Each line with the string "none" is to be copied from the records below.

● Version difference data:
::::::::

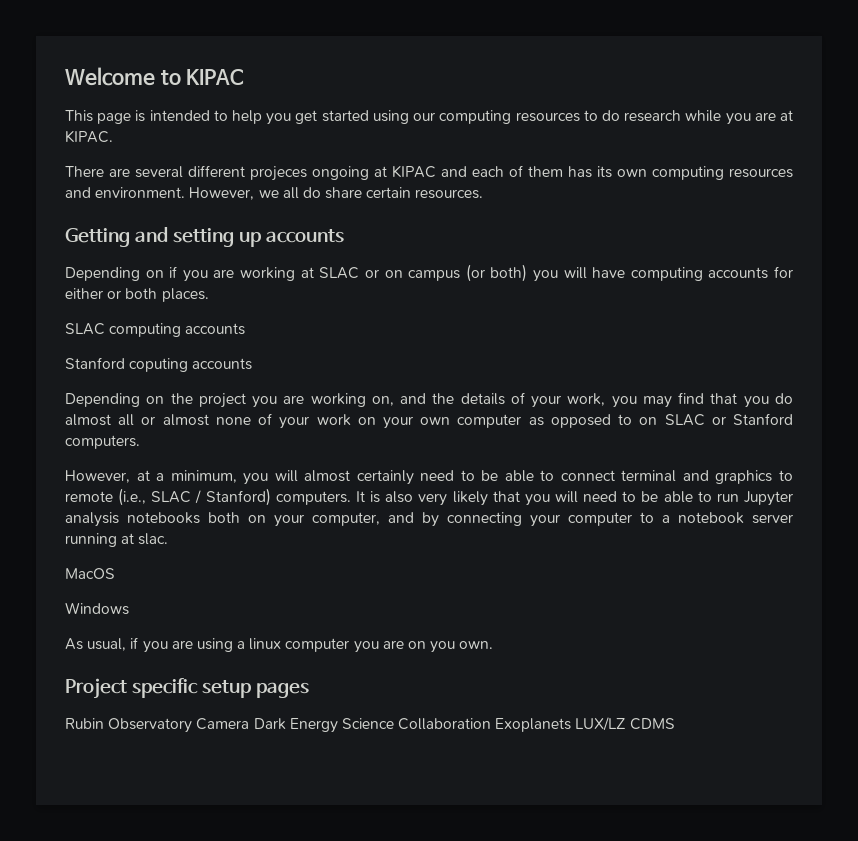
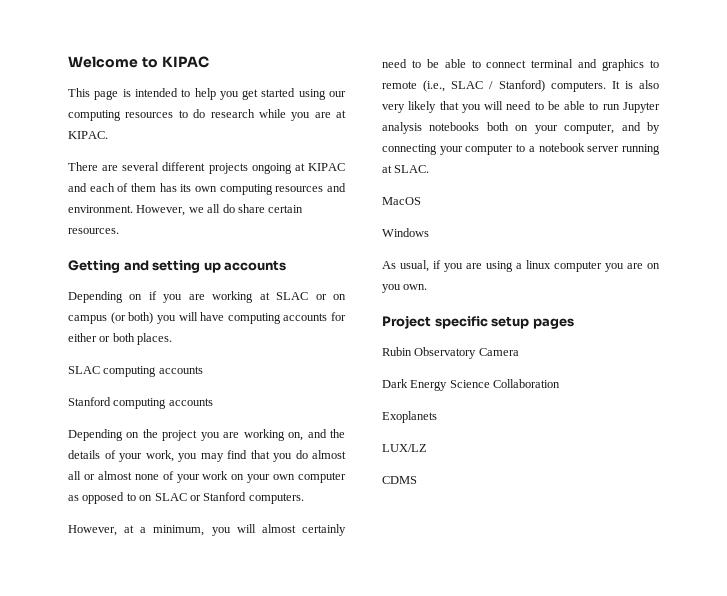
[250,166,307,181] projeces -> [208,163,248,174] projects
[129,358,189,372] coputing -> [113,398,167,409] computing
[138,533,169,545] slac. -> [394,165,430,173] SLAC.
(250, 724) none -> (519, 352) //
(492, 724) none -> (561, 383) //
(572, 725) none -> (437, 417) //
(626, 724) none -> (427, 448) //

::::::::

● EXERCISE OUTPUT:
(250, 724) none -> (519, 352) //
(492, 724) none -> (561, 383) //
(572, 725) none -> (437, 417) //
(626, 724) none -> (427, 448) //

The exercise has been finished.